##### MATERIAL SHOWN
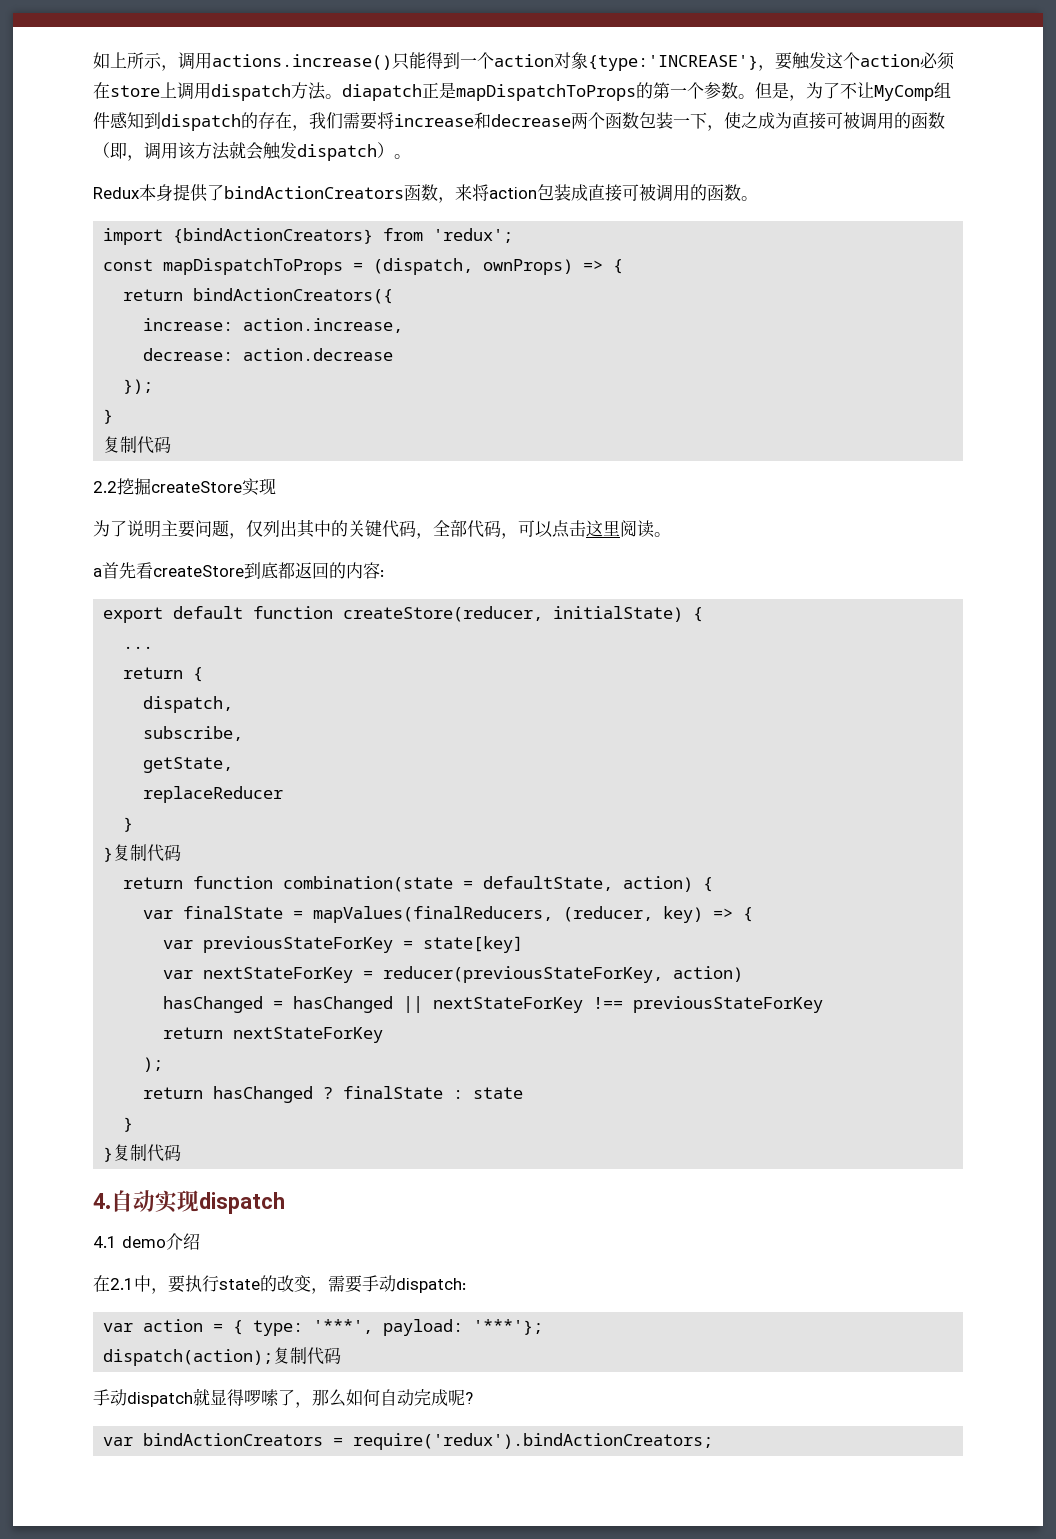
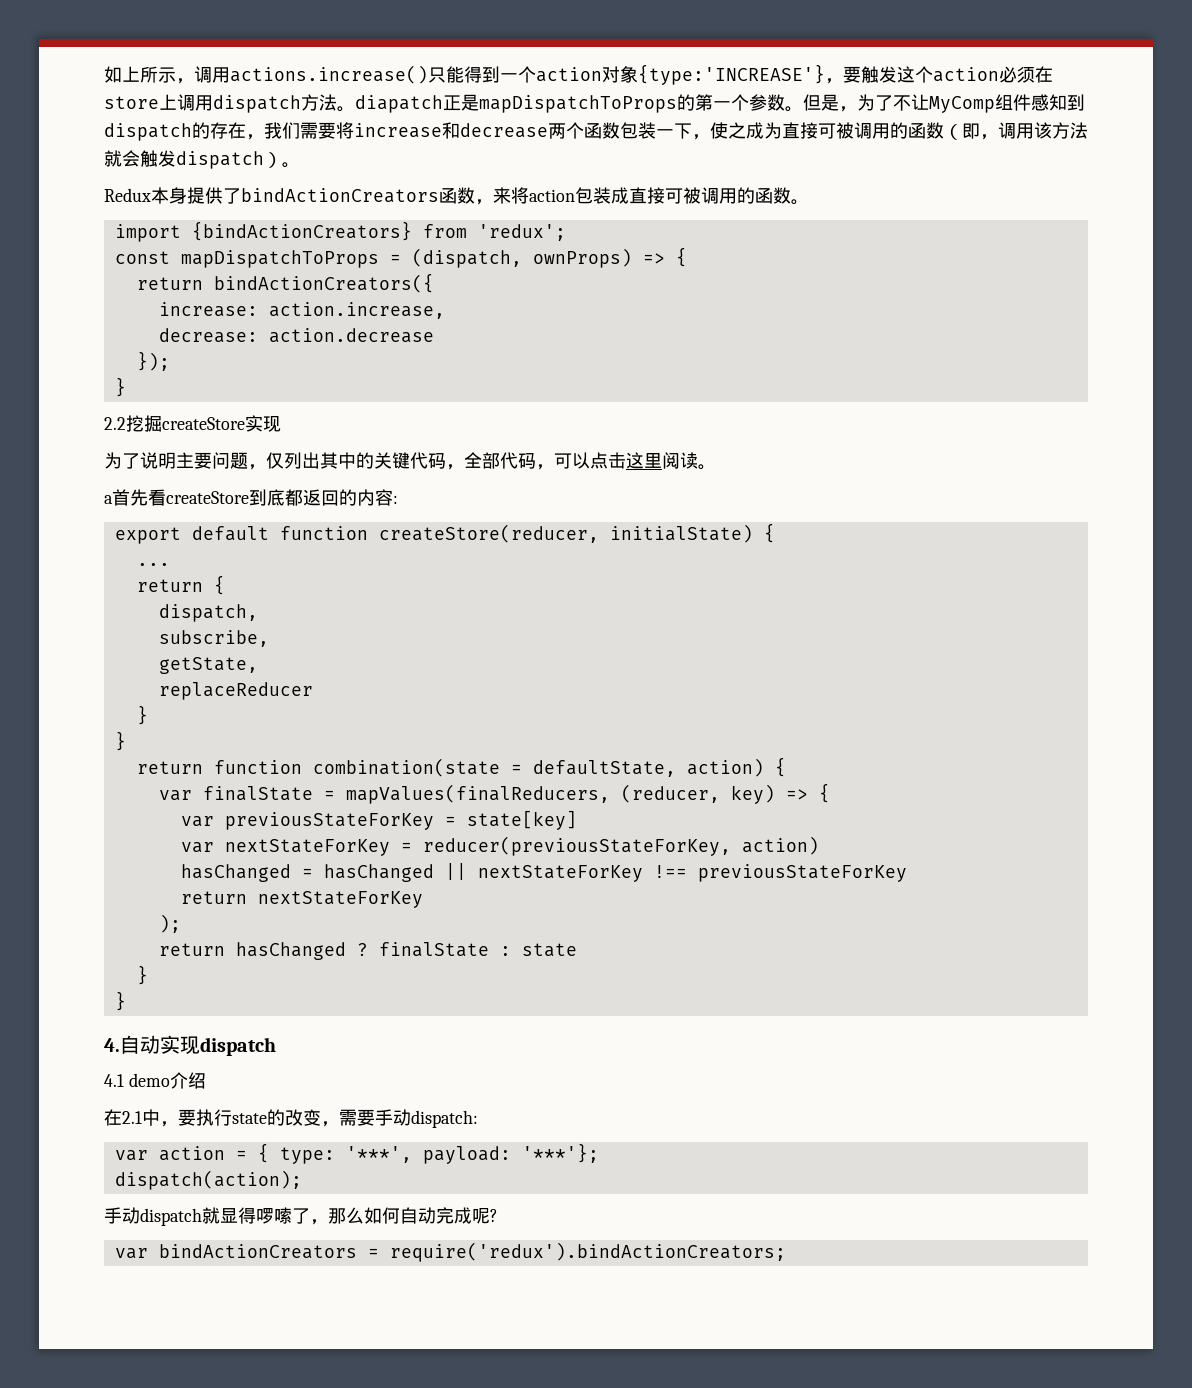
  });
  }
- 复制代码
  replaceReducer
  }
- }复制代码
+ }
  return hasChanged ? finalState : state
  }
- }复制代码
+ }
- dispatch(action);复制代码
+ dispatch(action);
##########
WHAT THE TASK REQUIRES: Since the pictures are not wanted, write out the rest of the data exactly as it reads.

SOLUTION TO THIS PROBLEM:
  });
  }
- 复制代码
  replaceReducer
  }
- }复制代码
+ }
  return hasChanged ? finalState : state
  }
- }复制代码
+ }
- dispatch(action);复制代码
+ dispatch(action);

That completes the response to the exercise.